• _TASK STATEMENT_: Produce a verbatim transcription of the records below, beginning at the line containing "Project using DDL" and ending at the final line; include only those lines.

Source records
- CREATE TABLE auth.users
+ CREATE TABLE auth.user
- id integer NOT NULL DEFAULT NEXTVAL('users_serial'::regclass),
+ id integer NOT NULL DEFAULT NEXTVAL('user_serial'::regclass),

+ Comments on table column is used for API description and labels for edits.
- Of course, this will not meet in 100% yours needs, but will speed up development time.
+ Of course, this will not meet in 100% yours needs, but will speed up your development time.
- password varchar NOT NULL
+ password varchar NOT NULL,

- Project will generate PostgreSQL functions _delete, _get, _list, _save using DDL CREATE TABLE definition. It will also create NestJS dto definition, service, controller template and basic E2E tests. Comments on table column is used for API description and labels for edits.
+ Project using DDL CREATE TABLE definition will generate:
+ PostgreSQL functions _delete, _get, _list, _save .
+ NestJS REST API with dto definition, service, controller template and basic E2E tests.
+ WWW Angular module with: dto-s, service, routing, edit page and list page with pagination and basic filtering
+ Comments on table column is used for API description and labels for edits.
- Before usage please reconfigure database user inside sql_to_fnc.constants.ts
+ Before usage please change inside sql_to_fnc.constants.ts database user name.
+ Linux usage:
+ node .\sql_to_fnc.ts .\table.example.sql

• _RESULT FOR THIS EXERCISE_:
+ Project using DDL CREATE TABLE definition will generate:
+ PostgreSQL functions _delete, _get, _list, _save .
+ NestJS REST API with dto definition, service, controller template and basic E2E tests.
+ WWW Angular module with: dto-s, service, routing, edit page and list page with pagination and basic filtering
+ Comments on table column is used for API description and labels for edits.
- Before usage please reconfigure database user inside sql_to_fnc.constants.ts
+ Before usage please change inside sql_to_fnc.constants.ts database user name.
+ Linux usage:
+ node .\sql_to_fnc.ts .\table.example.sql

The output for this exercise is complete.